Speaker 1:And then there was Gary who was, you know, trying to build me up and he just had a better attitude about it because I was so stressed about every little thing. I can't stand someone asking me a question and I'm not confident in the answer. I don't like that. Where he could I don't want to say BS the answer, but he could. And then you know he had no problem saying making it feel like he was confident, he knew what he was doing, but maybe making it sound like oh gee, that's a really good question. I have to get back to you. And then we would kind of like recoup in the back, regroup and kind of be like where do we find the answer to this and figure all of that out. We made it. We made it through the two years. I don't know how. In there.

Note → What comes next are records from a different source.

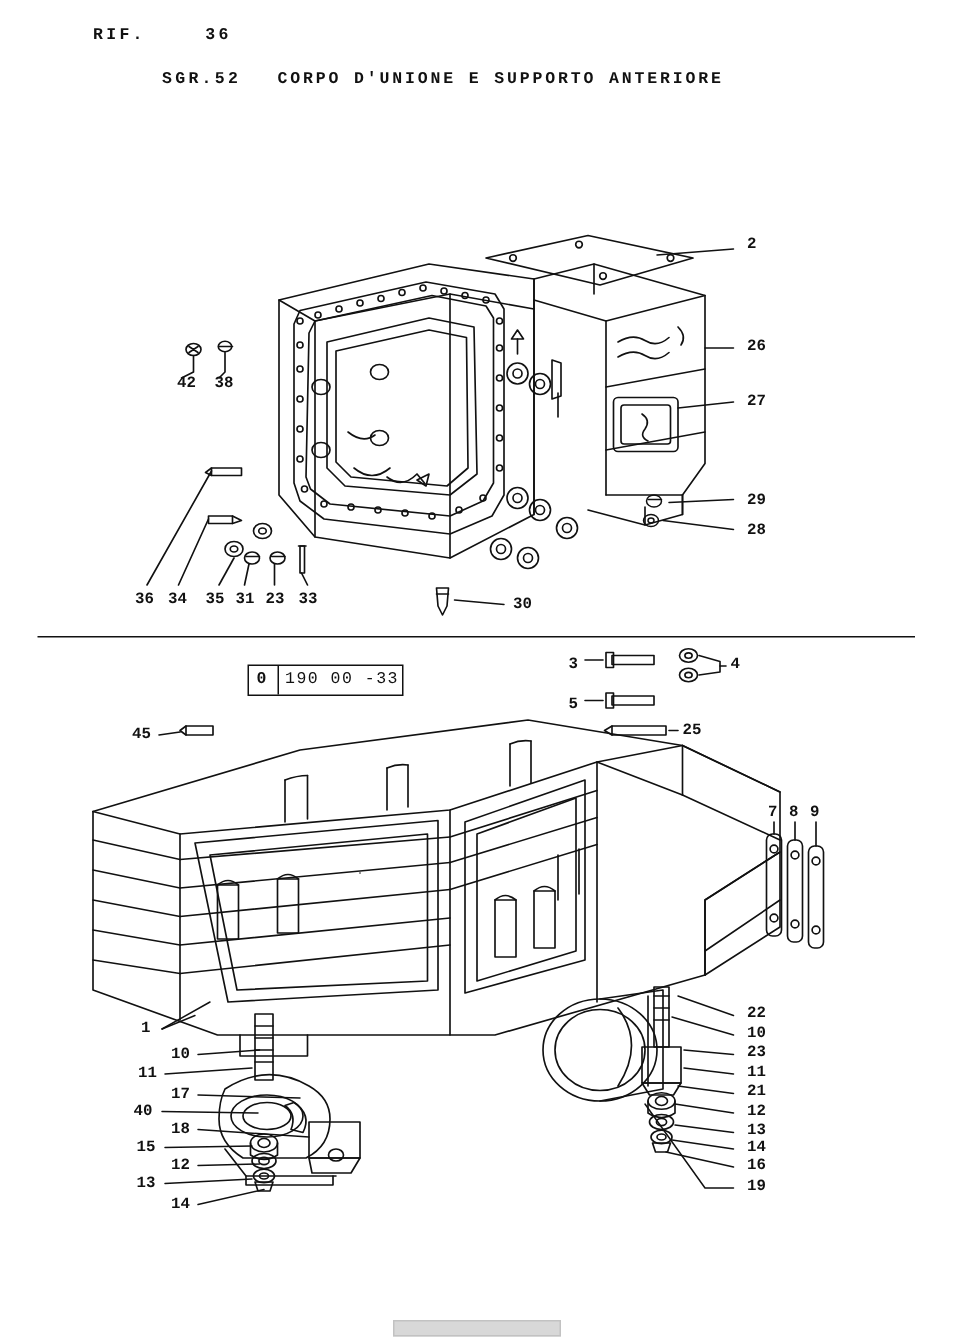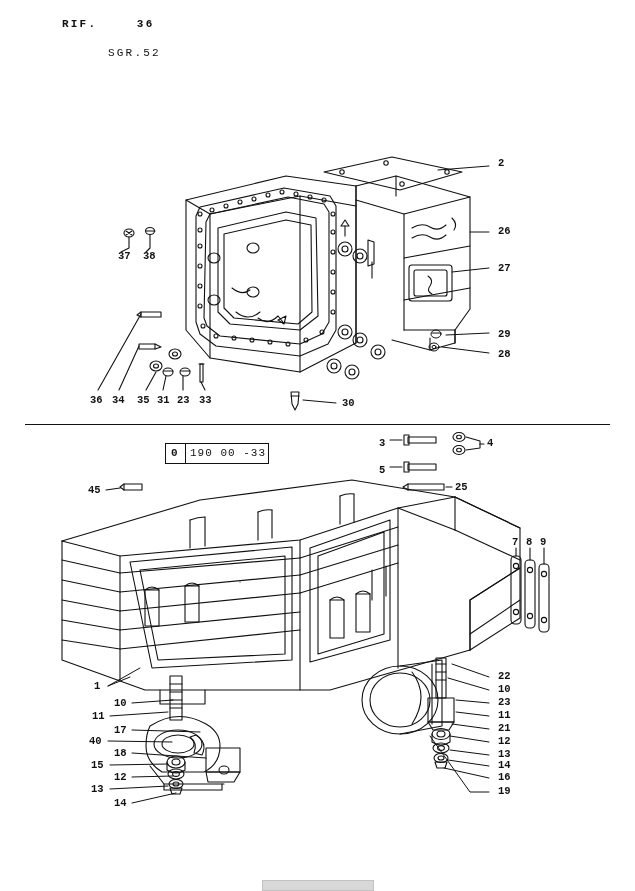"SGR.52" .hdr-sgr { font-weight: normal -> bold }
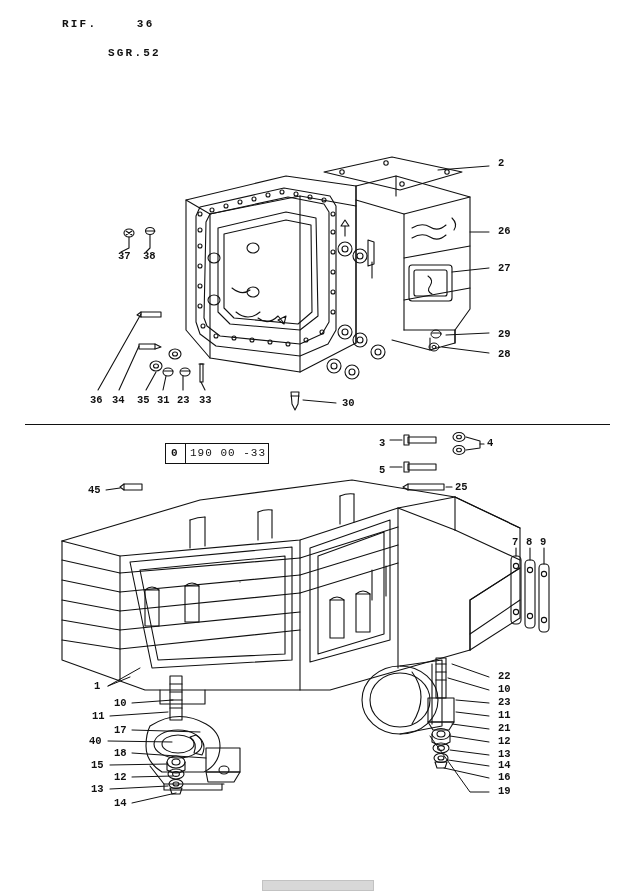"CORPO D'UNIONE E SUPPORTO ANTERIORE" div.hdr-title { html: none -> <div>CORPO D'UNIONE E SUPPORTO ANTERIORE</div> }
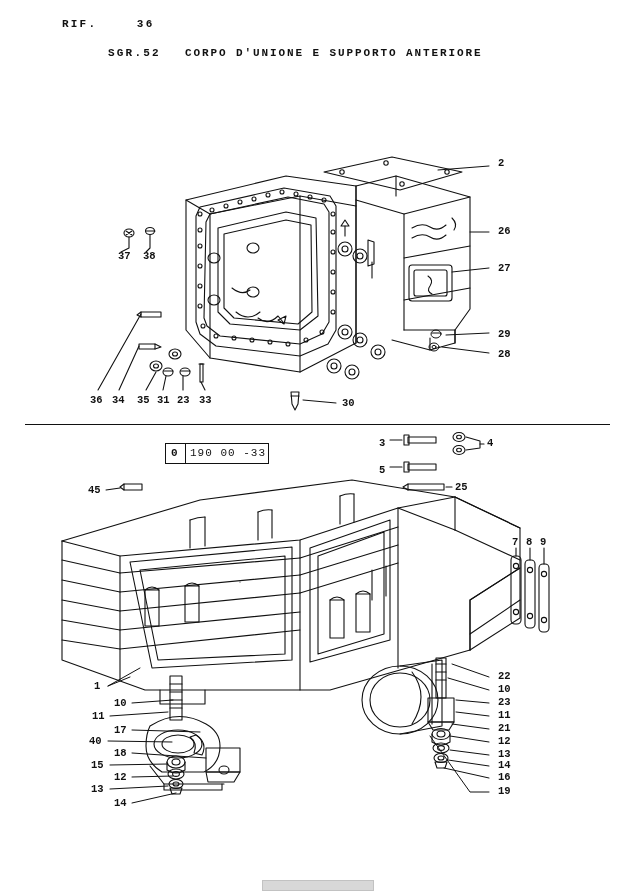"37" div.lbl { text: 37 -> 42 }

Speaker 1:My father also went into congestive heart failure. He was still living in Long Island because I hadn't yet been able, with the move and everything that was going on, I hadn't yet been able to find him a place in New Jersey because there weren't that many places to be found. And so in the first couple of months of me becoming an agent he went into congestive heart failure. Nobody else was in Long Island, you know, it's only my brother and I, and my brother at that time was living in Kansas City, so I was the closest, so I was the closest, and so for a week in, I started it May 1st and in June he needed triple bypass, which was not the quote unquote, you know standard procedure that it is today. It was a major deal. He was in the hospital for at least 10 days. It was a whole thing and I had a leaf.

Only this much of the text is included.